Accurate Prediction of Ligand-Protein Interaction Affinities with Fine-Tuned Small Language Models

Ben Fauber
2024-06-27
Abstract:We describe the accurate prediction of ligand-protein interaction (LPI) affinities, also known as drug-target interactions (DTI), with instruction fine-tuned pretrained generative small language models (SLMs). We achieved accurate predictions for a range of affinity values associated with ligand-protein interactions on out-of-sample data in a zero-shot setting. Only the SMILES string of the ligand and the amino acid sequence of the protein were used as the model inputs. Our results demonstrate a clear improvement over machine learning (ML) and free-energy perturbation (FEP+) based methods in accurately predicting a range of ligand-protein interaction affinities, which can be leveraged to further accelerate drug discovery campaigns against challenging therapeutic targets.
Machine Learning,Artificial Intelligence,Computation and Language
What problem does this paper attempt to address?

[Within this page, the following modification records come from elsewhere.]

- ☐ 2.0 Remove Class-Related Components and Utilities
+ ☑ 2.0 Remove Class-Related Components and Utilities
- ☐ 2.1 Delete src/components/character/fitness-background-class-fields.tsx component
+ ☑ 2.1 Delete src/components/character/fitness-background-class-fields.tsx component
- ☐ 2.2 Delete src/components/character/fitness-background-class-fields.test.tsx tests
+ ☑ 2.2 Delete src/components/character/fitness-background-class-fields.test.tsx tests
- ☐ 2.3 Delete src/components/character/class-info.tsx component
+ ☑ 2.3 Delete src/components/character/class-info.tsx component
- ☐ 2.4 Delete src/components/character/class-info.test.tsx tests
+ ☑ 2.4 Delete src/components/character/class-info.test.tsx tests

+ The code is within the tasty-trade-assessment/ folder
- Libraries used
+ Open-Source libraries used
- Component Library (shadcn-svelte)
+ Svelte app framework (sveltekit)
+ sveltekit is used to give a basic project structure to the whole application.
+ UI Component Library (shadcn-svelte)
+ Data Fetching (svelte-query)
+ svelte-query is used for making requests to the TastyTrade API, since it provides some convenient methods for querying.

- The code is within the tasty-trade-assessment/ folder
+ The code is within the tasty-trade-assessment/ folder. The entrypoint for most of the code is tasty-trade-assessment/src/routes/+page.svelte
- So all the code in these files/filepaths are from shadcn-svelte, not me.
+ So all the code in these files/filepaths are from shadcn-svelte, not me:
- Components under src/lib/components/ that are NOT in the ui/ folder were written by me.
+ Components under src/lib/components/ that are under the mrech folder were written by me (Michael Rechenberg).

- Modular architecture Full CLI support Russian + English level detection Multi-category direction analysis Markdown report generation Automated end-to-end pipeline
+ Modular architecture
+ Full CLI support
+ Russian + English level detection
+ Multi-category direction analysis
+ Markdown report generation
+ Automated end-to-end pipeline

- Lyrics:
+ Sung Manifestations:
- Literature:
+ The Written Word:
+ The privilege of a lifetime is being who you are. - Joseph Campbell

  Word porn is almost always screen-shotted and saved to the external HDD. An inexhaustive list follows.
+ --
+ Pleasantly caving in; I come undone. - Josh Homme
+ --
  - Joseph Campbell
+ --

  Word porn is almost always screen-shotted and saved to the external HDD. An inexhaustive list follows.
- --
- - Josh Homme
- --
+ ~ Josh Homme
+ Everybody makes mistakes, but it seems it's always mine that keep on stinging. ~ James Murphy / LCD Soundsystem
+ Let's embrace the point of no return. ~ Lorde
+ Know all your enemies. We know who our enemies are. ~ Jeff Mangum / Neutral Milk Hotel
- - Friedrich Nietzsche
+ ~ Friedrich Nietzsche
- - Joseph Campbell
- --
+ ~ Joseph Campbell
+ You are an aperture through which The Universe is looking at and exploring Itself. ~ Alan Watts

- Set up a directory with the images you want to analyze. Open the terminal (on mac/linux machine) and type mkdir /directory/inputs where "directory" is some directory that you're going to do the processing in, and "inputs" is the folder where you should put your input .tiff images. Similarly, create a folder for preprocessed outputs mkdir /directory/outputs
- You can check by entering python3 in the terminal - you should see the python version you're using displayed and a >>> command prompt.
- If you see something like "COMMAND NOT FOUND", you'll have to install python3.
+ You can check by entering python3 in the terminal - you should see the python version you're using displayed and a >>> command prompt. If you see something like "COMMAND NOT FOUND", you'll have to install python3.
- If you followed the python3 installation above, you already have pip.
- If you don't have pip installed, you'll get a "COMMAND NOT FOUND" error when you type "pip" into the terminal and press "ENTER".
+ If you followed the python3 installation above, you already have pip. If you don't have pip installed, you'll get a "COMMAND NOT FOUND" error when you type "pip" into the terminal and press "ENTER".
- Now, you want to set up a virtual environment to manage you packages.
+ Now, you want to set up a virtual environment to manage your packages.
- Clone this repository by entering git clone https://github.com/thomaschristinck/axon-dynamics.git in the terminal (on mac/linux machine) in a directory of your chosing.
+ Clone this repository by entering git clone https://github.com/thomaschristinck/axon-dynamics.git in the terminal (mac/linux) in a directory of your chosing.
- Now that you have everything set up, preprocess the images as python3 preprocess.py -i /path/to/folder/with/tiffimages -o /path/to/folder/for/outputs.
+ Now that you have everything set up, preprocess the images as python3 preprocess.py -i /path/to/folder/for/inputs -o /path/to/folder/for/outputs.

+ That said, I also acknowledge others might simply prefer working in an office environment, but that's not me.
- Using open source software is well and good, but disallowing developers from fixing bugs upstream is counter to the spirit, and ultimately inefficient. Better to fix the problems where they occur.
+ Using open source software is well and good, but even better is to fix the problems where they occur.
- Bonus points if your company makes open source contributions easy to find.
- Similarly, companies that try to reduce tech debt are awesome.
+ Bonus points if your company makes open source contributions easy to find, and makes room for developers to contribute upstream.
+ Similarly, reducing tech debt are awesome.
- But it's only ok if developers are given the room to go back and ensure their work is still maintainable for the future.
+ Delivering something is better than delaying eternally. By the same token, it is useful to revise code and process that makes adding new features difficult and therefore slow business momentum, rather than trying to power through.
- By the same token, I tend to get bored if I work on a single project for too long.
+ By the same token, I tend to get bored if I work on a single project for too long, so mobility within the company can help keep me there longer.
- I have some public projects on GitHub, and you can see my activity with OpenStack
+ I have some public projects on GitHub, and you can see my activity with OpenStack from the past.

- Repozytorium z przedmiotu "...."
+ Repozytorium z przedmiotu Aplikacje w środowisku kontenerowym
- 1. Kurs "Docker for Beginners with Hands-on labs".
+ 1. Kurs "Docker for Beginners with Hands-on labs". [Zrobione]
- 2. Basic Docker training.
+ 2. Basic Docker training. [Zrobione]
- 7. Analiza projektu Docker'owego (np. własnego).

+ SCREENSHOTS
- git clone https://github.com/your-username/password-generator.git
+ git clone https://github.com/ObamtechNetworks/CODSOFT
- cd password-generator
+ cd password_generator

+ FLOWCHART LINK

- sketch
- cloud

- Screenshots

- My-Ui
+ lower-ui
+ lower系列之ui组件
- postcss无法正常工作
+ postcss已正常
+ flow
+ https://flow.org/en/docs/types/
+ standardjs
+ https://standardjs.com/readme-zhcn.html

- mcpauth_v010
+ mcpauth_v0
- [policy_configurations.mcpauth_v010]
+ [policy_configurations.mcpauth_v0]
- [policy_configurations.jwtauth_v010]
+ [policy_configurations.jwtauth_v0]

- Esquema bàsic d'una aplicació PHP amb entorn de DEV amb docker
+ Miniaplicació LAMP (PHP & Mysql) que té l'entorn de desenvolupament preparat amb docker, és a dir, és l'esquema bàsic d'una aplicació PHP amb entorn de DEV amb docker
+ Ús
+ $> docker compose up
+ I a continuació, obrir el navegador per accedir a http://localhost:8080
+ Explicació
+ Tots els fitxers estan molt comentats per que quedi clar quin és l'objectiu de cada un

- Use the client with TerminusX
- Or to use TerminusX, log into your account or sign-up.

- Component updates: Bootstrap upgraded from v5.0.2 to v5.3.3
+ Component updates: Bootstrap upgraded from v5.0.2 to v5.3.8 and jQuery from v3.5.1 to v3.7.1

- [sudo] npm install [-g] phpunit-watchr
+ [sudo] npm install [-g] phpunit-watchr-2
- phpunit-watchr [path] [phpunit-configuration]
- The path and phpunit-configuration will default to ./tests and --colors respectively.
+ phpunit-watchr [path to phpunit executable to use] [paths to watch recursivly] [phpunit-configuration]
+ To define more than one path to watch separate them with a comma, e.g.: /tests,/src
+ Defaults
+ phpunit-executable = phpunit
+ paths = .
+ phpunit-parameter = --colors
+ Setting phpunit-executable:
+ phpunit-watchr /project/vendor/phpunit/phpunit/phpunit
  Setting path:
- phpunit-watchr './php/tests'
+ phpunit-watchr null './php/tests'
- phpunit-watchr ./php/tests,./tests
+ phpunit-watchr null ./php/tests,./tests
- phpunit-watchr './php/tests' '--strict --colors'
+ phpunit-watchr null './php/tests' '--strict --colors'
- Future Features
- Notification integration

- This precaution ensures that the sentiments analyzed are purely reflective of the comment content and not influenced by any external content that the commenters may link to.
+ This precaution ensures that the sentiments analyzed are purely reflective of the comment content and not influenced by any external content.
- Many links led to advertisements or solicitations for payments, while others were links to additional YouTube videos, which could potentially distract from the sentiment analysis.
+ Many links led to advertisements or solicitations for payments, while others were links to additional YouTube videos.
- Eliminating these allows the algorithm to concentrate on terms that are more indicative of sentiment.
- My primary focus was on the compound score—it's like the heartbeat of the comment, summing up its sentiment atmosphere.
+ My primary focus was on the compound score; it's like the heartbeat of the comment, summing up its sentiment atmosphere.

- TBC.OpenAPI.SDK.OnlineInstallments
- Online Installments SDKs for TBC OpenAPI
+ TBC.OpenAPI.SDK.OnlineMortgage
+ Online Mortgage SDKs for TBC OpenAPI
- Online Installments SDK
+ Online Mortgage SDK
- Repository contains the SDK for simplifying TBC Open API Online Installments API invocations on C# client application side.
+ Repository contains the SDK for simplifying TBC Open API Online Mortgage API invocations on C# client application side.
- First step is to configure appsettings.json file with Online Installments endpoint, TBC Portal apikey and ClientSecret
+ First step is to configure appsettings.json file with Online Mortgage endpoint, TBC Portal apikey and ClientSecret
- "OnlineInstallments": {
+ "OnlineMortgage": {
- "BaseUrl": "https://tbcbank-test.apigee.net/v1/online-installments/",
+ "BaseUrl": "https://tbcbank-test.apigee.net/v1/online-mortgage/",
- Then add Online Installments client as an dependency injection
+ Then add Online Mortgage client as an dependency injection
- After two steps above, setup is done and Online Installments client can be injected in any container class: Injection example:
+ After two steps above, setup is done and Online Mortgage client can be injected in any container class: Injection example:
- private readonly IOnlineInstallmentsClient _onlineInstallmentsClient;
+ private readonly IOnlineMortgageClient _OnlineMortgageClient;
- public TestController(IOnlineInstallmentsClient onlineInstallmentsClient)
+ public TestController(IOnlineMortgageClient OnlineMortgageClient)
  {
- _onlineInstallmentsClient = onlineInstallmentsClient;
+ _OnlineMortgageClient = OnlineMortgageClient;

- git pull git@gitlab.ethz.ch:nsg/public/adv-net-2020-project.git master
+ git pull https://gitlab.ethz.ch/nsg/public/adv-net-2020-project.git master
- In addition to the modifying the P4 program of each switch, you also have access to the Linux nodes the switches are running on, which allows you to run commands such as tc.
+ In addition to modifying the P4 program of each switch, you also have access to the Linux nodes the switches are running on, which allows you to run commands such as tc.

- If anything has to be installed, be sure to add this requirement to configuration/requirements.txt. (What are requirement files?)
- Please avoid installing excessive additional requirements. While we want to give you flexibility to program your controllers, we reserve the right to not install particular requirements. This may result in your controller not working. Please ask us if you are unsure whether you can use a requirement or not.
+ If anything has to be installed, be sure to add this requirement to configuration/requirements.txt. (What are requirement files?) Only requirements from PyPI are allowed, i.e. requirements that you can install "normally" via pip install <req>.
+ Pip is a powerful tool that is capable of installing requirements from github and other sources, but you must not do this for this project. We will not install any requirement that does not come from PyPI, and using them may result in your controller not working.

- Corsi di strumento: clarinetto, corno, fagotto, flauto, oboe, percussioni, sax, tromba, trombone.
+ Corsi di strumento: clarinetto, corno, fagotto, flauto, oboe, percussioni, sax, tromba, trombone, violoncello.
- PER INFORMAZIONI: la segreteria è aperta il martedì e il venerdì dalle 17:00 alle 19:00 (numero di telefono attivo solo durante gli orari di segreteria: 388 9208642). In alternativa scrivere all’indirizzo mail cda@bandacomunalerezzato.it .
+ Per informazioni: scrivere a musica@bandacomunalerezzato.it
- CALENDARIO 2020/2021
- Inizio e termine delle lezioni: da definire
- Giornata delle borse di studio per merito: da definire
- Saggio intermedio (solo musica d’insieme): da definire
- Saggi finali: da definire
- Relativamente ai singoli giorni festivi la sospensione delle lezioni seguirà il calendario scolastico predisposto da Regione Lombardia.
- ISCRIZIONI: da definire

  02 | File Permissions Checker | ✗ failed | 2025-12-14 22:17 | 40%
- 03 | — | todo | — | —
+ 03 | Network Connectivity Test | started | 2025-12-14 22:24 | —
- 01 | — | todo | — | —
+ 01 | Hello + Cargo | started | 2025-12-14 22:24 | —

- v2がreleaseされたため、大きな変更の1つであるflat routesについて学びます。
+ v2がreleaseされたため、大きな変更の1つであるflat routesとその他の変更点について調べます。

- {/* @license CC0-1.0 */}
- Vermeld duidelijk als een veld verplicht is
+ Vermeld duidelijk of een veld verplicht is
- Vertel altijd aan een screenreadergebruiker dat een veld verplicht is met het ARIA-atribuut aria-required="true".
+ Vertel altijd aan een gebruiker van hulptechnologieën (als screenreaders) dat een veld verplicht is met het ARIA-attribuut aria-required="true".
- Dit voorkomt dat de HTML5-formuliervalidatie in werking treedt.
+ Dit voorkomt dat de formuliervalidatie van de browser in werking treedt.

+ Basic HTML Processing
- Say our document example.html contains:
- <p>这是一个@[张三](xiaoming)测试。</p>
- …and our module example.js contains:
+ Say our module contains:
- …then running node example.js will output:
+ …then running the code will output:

The paper primarily explores how to accurately predict the affinity of ligand-protein interactions (LPI), also known as drug-target interactions (DTI). The current methods face challenges in predicting these affinities, which are crucial for molecular screening and optimization in drug discovery processes. In this study, the authors used pretrained small language models (SLMs) and fine-tuned them with domain-specific data instructions to achieve accurate predictions of various affinity values, using only the SMILES string of the ligand and the amino acid sequence of the target protein as inputs. Compared to existing machine learning (ML) and free energy perturbation (FEP) methods, this approach demonstrates significant improvements in predicting LPI affinities. The paper indicates that this accurate predictive ability can accelerate drug discovery activities targeting challenging therapeutic targets. The study also includes a review of existing works such as machine learning, deep learning, and physics-based methods like FEP, highlighting the limitations of these methods, especially when dealing with continuous rather than binary affinity data. Additionally, the paper introduces the construction and formatting of the dataset, as well as the fine-tuning process of the underlying pretrained language models (such as the OPT series). By increasing the number of training instances, the model's performance is enhanced, and the prediction accuracy for different affinity values is improved. Ultimately, these results suggest that SLMs fine-tuned with domain-specific instructions can effectively predict LPI affinities, providing a powerful tool for drug development.